The likelihood ratio test for linear regression in SAS

5

A recent article describes how to estimate coefficients in a simple linear regression model by using maximum likelihood estimation (MLE). One of the nice properties of an MLE formulation is that you can compare a large model with a nested submodel in a natural way. For example, if you can fit the regression model y = β0 + β1 x + ε by optimizing the log-likelihood function, then you can fit the submodel y = β0 + ε simply by restricting the optimization to the parameter subspace where β1=0. Here ε ~ N(0, σ) is a vector of independent random normal errors whose magnitude is determined by the scale parameter σ > 0.

The restriction of the log-likelihood function to a lower dimensional subspace has a nice geometric interpretation. It is also the basis for the likelihood ratio (LR) test, which enables you to compare two related models and decide whether adding more parameters will result in a better model.

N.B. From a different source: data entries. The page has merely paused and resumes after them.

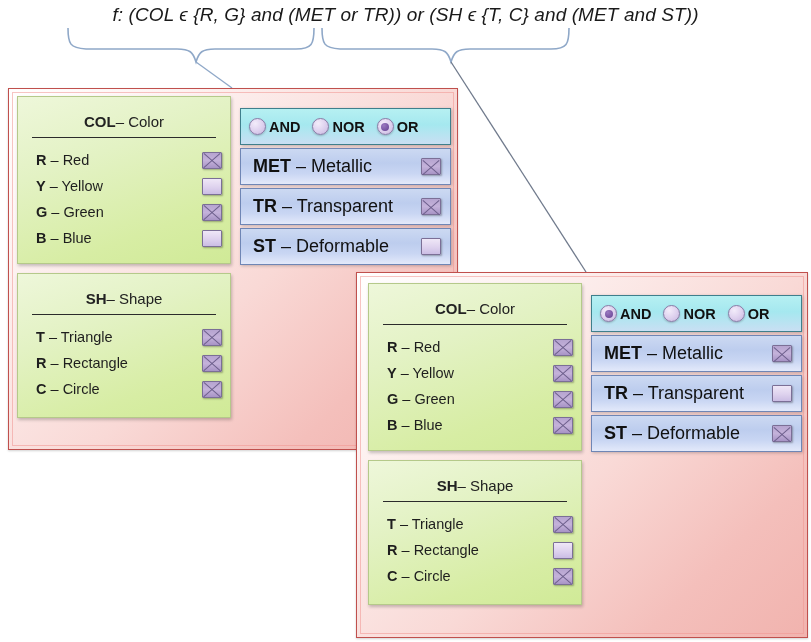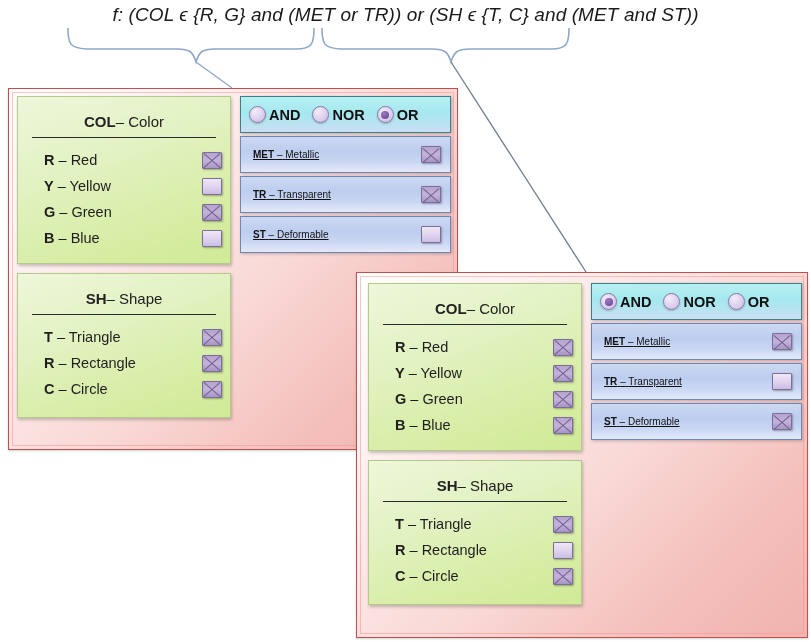--- a/index.html
+++ b/index.html
@@ -106,6 +106,7 @@
   .op-panel {
     position: absolute;
     box-sizing: border-box;
+    margin-top: 12px;
   }
   .op-header {
     box-sizing: border-box;

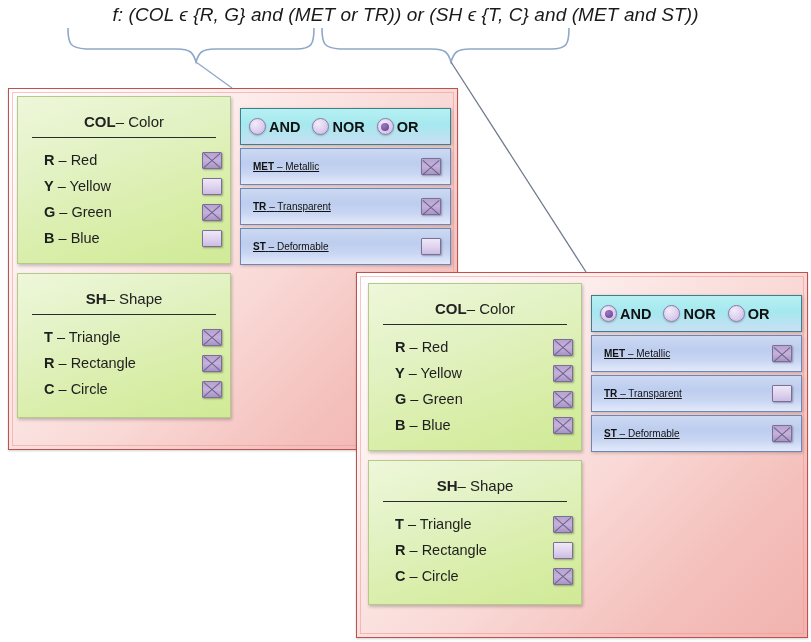--- a/index.html
+++ b/index.html
@@ -92,7 +92,6 @@
     align-items: center;
     height: 26px;
     padding: 0 8px 0 18px;
-    margin-left: 8px;
   }
   .attr-label {
     flex: 1 1 auto;

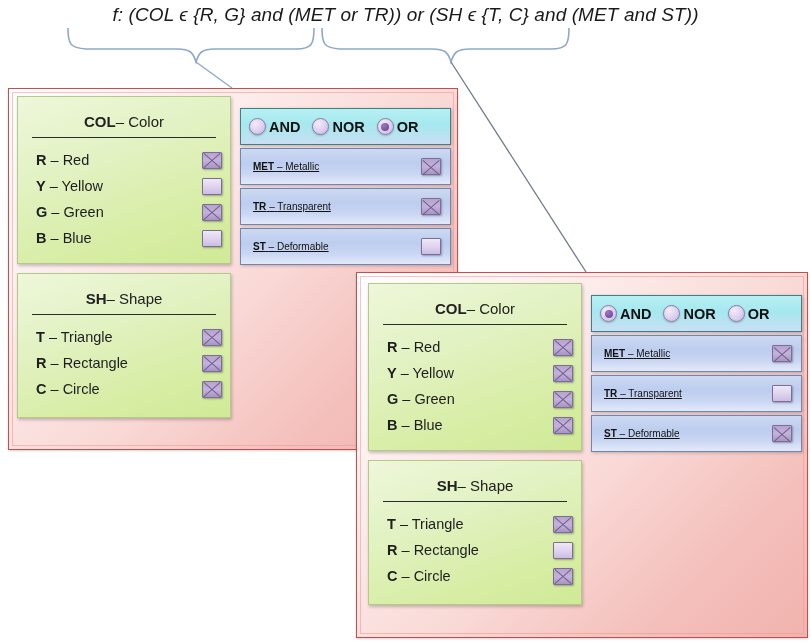--- a/index.html
+++ b/index.html
@@ -143,10 +143,9 @@
   }
   .op-row-label {
     flex: 1 1 auto;
-    font-size: 10px;
+    font-size: 18px;
     color: #111;
     white-space: nowrap;
-    text-decoration: underline;
   }
   .op-row-label b { font-weight: bold; }
 

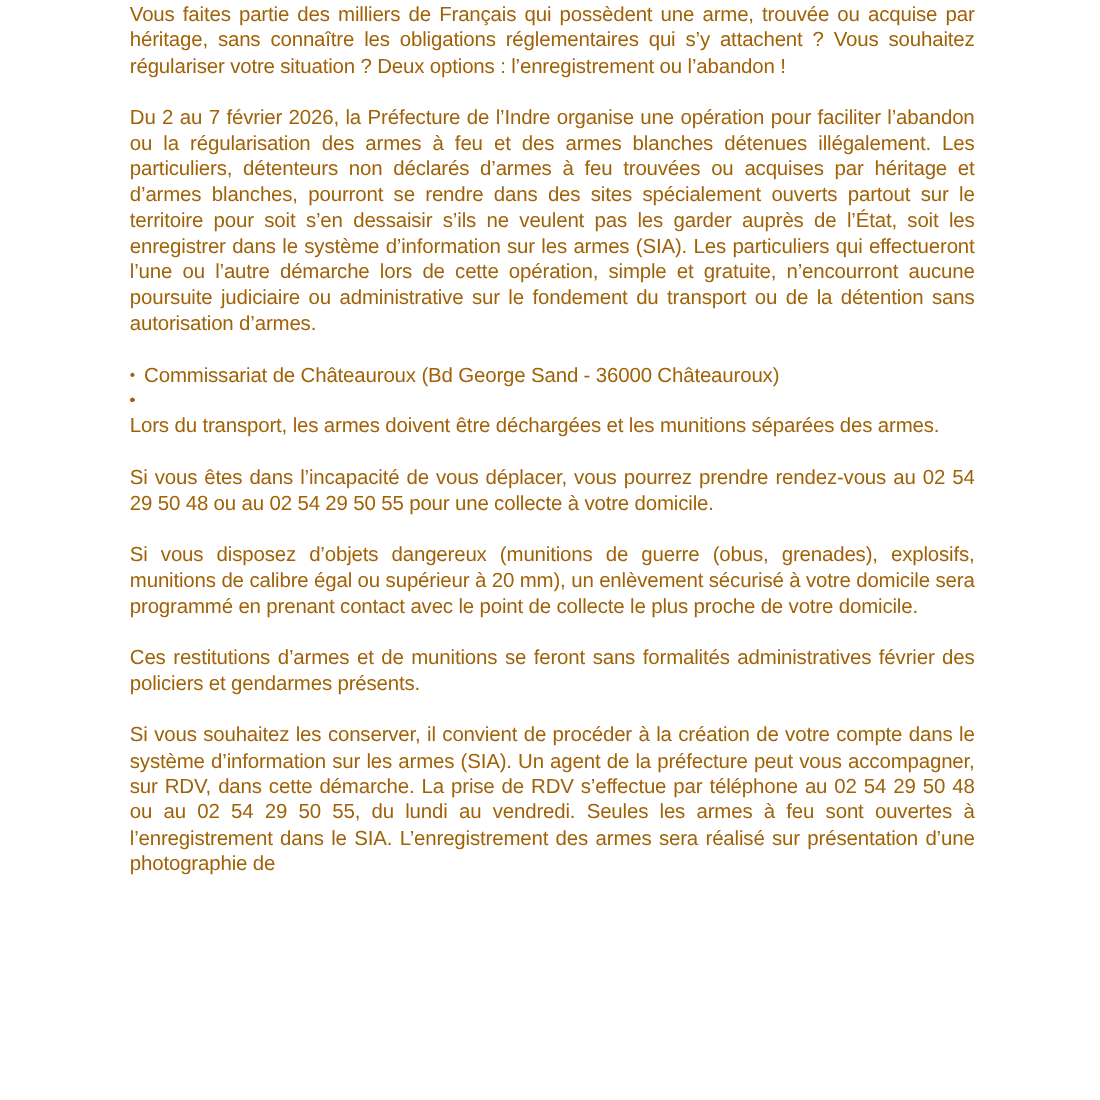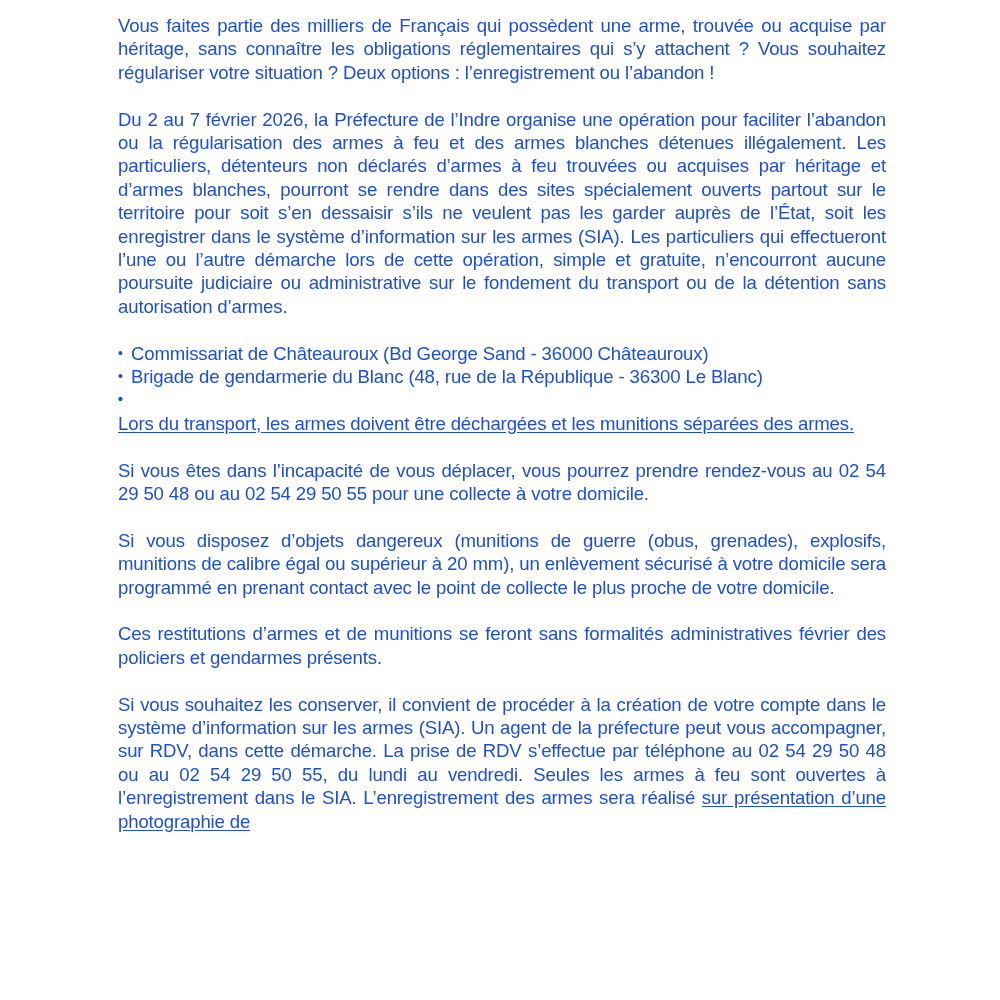--- a/index.html
+++ b/index.html
@@ -16,9 +16,9 @@
     .page {
       position: absolute;
       left: 118px;
-      top: 13px;
+      top: 0px;
       width: 768px;
-      color: #1d4ed8;
+      color: #a16207;
       font-family: "Liberation Sans", "DejaVu Sans", sans-serif;
       font-size: 18.6px;
       line-height: 23.4px;

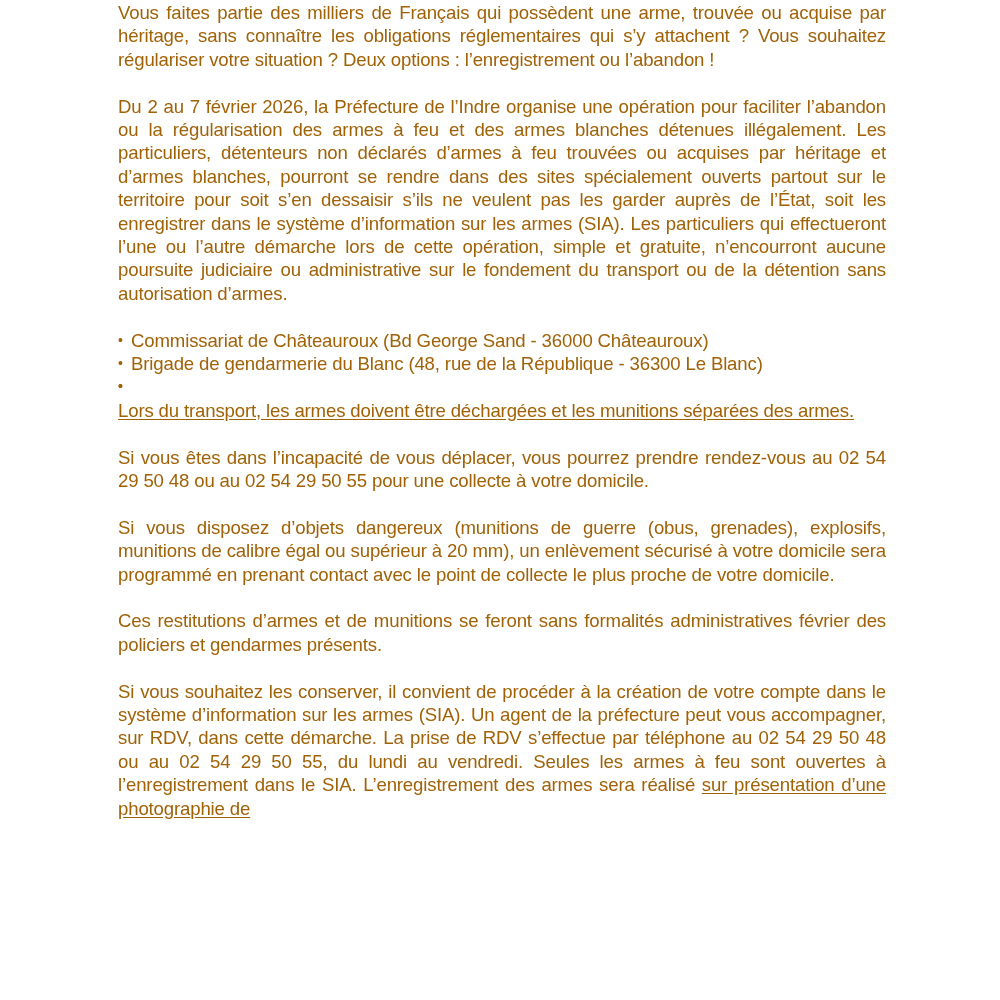--- a/index.html
+++ b/index.html
@@ -65,7 +65,6 @@
     </li>
     <li>
       <span class="bullet">•</span>
-      <span>Brigade de gendarmerie du Blanc (48, rue de la République - 36300 Le Blanc)</span>
     </li>
     <li>
       <span class="bullet">•</span>

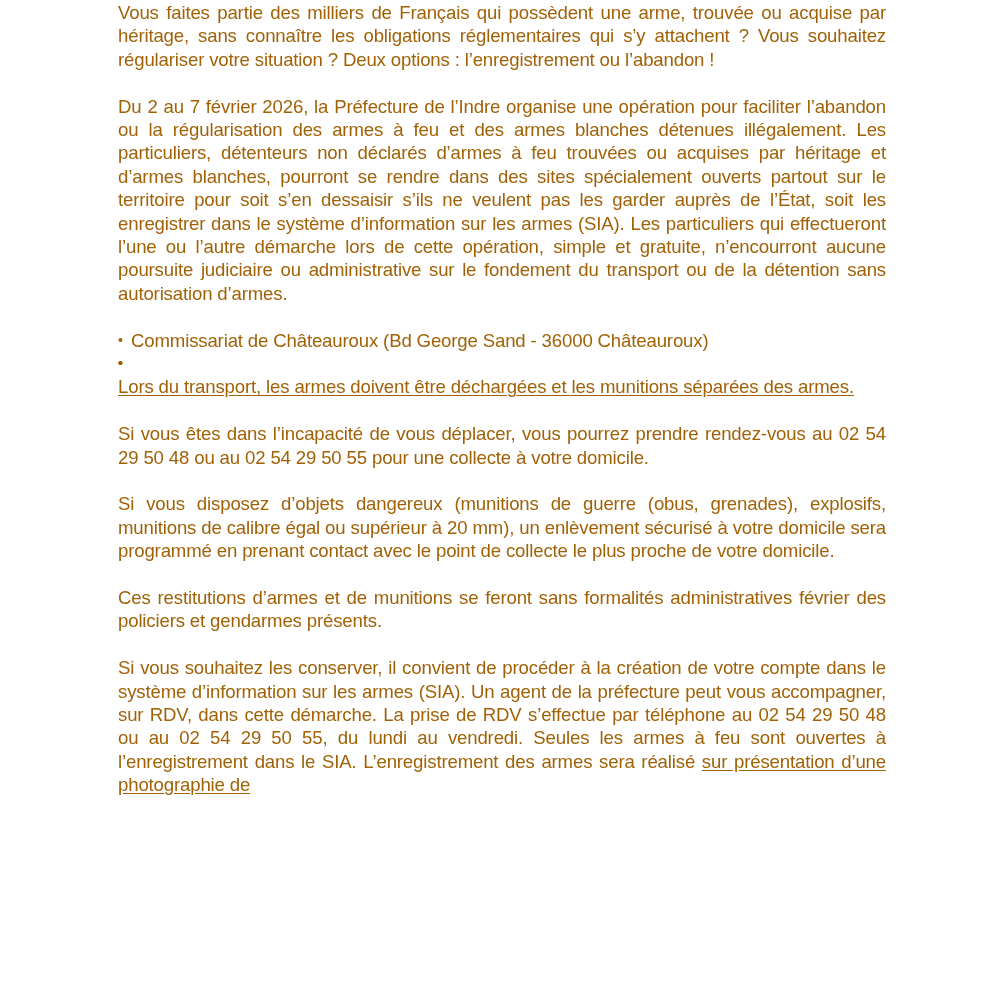--- a/index.html
+++ b/index.html
@@ -46,7 +46,7 @@
       top: 0;
       font-size: 14px;
     }
-    .u { text-decoration: underline; text-underline-offset: 2px; }
+    .u { text-underline-offset: 2px; }
   </style>
 </head>
 <body>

This article uses SAS to illustrate two methods to compute the likelihood ratio test for nested linear regression models. The first method calls the GENMOD procedure twice and uses a DATA step to compute the LR test. The second method computes the LR test from "first principles" by using a SAS IML program.

Nested OLS models

Before we discuss submodels in an MLE context, let's briefly review submodels for ordinary least squares (OLS) regression. A previous article discusses the geometry and formulation of a restricted regression model by using the RESTRICT statement in PROC REG. Both the RESTRICT statement and the TEST statement in PROC REG enable you to compare a model that has many parameters with a submodel that has one or more restrictions on the parameters.

In PROC REG, you can use the TEST statement to test a null hypothesis that the submodel (often called a reduced model) is just as valid as the full model. PROC REG runs an F test to potentially reject the null hypothesis. I don't want to discuss the details of linear models, but essentially the test statistic is a ratio. The numerator is the difference between the sums-of-squares of the reduced model and the denominator is the sum-of-squares for the full model. There are also some scaling factors; for details see the Penn State "STAT 501" lecture notes.

Nested MLE models

The formula for the log-likelihood function of the simple regression model is discussed in a previous article. If you define \(r_i = y_ i-x_i \beta\), then the log-likelihood function is
\( \mathit{ll}(\beta, \sigma; y, x) = -\frac{1}{2} \left[ n \log( \sigma^2 ) + n \log (2 \pi ) + \sum_i \frac{r^2}{\sigma^2 } \right] \)
For the simple linear regression model, the parameters are (β0, β1, σ).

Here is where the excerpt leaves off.